Chronic obstructive pulmonary disease (COPD) is associated with elevated inflammatory signals, protease activity and reduced clearance of pathogens. Macrophages are key in driving inflammatory signals that are subsequently followed by resolution of inflammation and return to steady state. In pathologies such as COPD, macrophages may drive development and progression of disease by loss of regulation of inflammatory signals, which, in turn, may be due to changes in phenotype and loss of cell plasticity. This thesis investigated the ability of macrophages to adapt to changes in microenvironment and establish whether cell plasticity is lost in COPD cells leading to a ‘fixed’ inflammatory state. Monocyte-derived macrophages (MDM) and human lung tissue macrophages were cultured in either GM-CSF (pro-inflammatory) or M-CSF (resolving) to evaluate the effect on cell phenotype, function and plasticity between non-smokers, smokers and COPD patients, with the hypothesis that COPD cells would remain inflammatory regardless of environment. COPD cells released higher levels of pro-inflammatory cytokines following LPS stimulation compared to control cells, and this could be further enhanced when cultured in GM-CSF compared to M-CSF. Non-smoker and smoker cells could be driven to become less inflammatory in the presence of M-CSF, while COPD cells could not. COPD cells also demonstrated elevated protease activity and defects in phagocytosis compared to controls, but these were not affected by growth factors.
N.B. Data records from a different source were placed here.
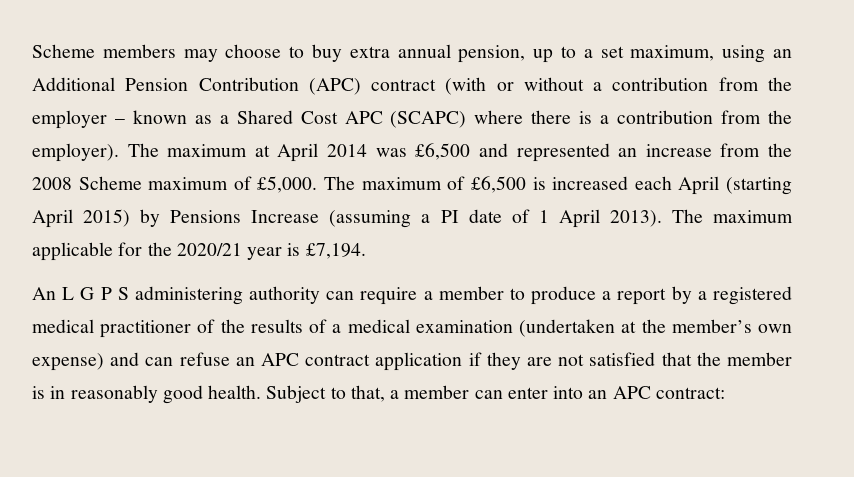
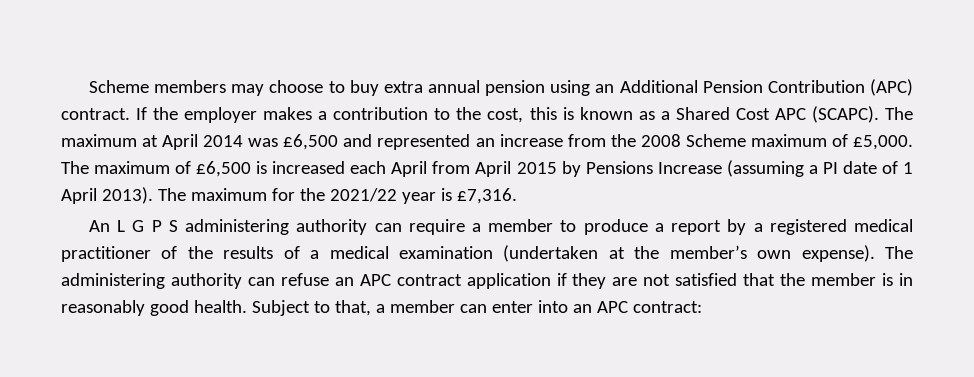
- Scheme members may choose to buy extra annual pension, up to a set maximum, using an Additional Pension Contribution (APC) contract (with or without a contribution from the employer – known as a Shared Cost APC (SCAPC) where there is a contribution from the employer).
+ Scheme members may choose to buy extra annual pension using an Additional Pension Contribution (APC) contract. If the employer makes a contribution to the cost, this is known as a Shared Cost APC (SCAPC).
- The maximum of £6,500 is increased each April (starting April 2015) by Pensions Increase (assuming a PI date of 1 April 2013).
+ The maximum of £6,500 is increased each April from April 2015 by Pensions Increase (assuming a PI date of 1 April 2013).
- The maximum applicable for the 2020/21 year is £7,194.
+ The maximum for the 2021/22 year is £7,316.
- An L G P S administering authority can require a member to produce a report by a registered medical practitioner of the results of a medical examination (undertaken at the member’s own expense) and can refuse an APC contract application if they are not satisfied that the member is in reasonably good health.
+ An L G P S administering authority can require a member to produce a report by a registered medical practitioner of the results of a medical examination (undertaken at the member’s own expense). The administering authority can refuse an APC contract application if they are not satisfied that the member is in reasonably good health.

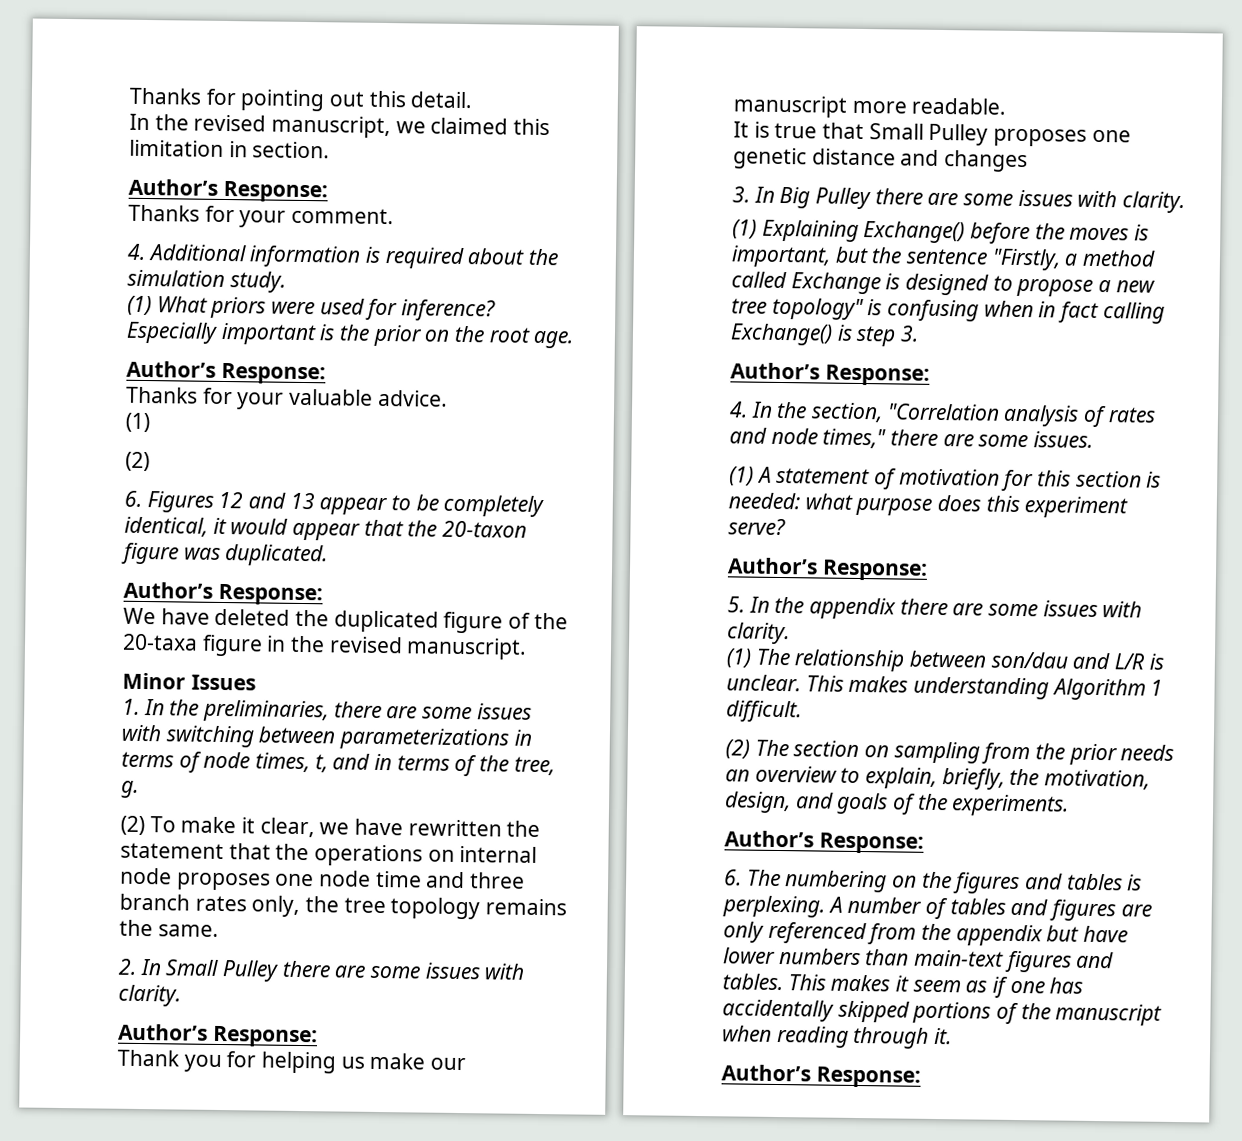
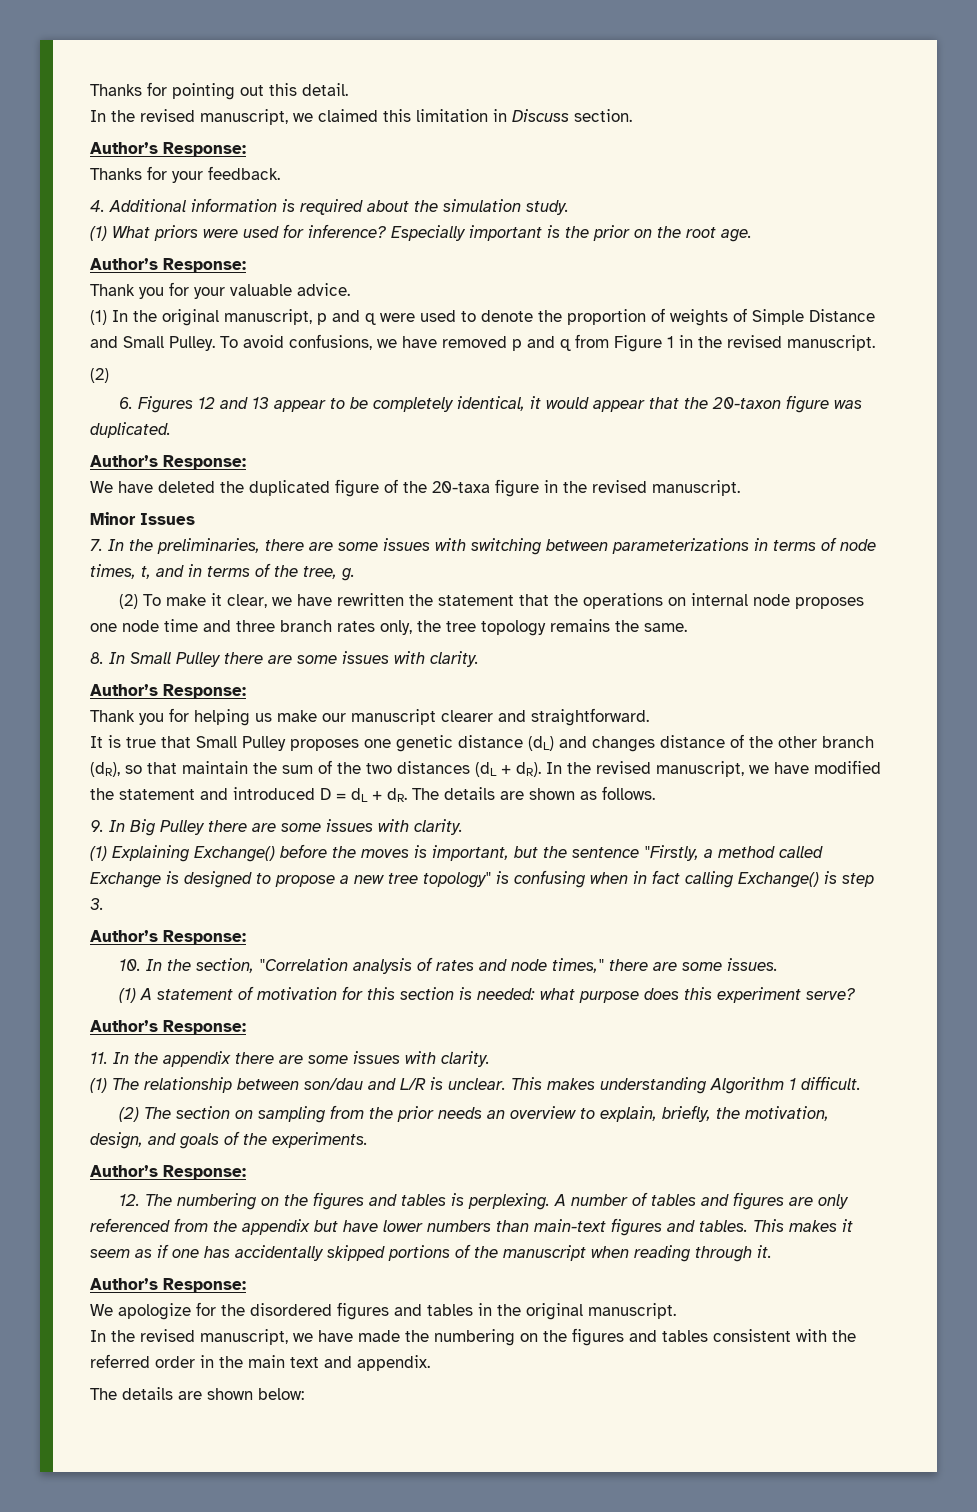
- In the revised manuscript, we claimed this limitation in section.
+ In the revised manuscript, we claimed this limitation in Discuss section.
- Thanks for your comment.
+ Thanks for your feedback.
- Thanks for your valuable advice.
- (1)
+ Thank you for your valuable advice.
+ (1) In the original manuscript, p and q were used to denote the proportion of weights of Simple Distance and Small Pulley. To avoid confusions, we have removed p and q from Figure 1 in the revised manuscript.
- 1. In the preliminaries, there are some issues with switching between parameterizations in terms of node times, t, and in terms of the tree, g.
+ 7. In the preliminaries, there are some issues with switching between parameterizations in terms of node times, t, and in terms of the tree, g.
- 2. In Small Pulley there are some issues with clarity.
+ 8. In Small Pulley there are some issues with clarity.
- Thank you for helping us make our manuscript more readable.
+ Thank you for helping us make our manuscript clearer and straightforward.
- It is true that Small Pulley proposes one genetic distance and changes
- 3. In Big Pulley there are some issues with clarity.
+ It is true that Small Pulley proposes one genetic distance (dL) and changes distance of the other branch (dR), so that maintain the sum of the two distances (dL + dR). In the revised manuscript, we have modified the statement and introduced D = dL + dR. The details are shown as follows.
+ 9. In Big Pulley there are some issues with clarity.
- 4. In the section, "Correlation analysis of rates and node times," there are some issues.
+ 10. In the section, "Correlation analysis of rates and node times," there are some issues.
- 5. In the appendix there are some issues with clarity.
+ 11. In the appendix there are some issues with clarity.
- 6. The numbering on the figures and tables is perplexing.
+ 12. The numbering on the figures and tables is perplexing.
+ We apologize for the disordered figures and tables in the original manuscript.
+ In the revised manuscript, we have made the numbering on the figures and tables consistent with the referred order in the main text and appendix.
+ The details are shown below:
Analysis of macrophage subsets based on cell density highlighted morphological and functional differences in both MDM and tissue macrophages, suggesting that phenotype may be predetermined in monocytes, and not purely influenced by environment. Furthermore, macrophage phenotype in COPD may be influenced by epigenetic modifications, driving changes in gene expression and cell function. KLF4 and CSF1R, which have a role in dampening inflammatory response, were downregulated in COPD and may be one mechanism driving inflammation. COPD macrophages show several defects compared to smokers and non-smokers, in both MDM and tissue macrophages, and demonstrated unilateral plasticity to become more inflammatory. Targeting these processes may therefore allow development of novel anti-inflammatory therapies for this disease.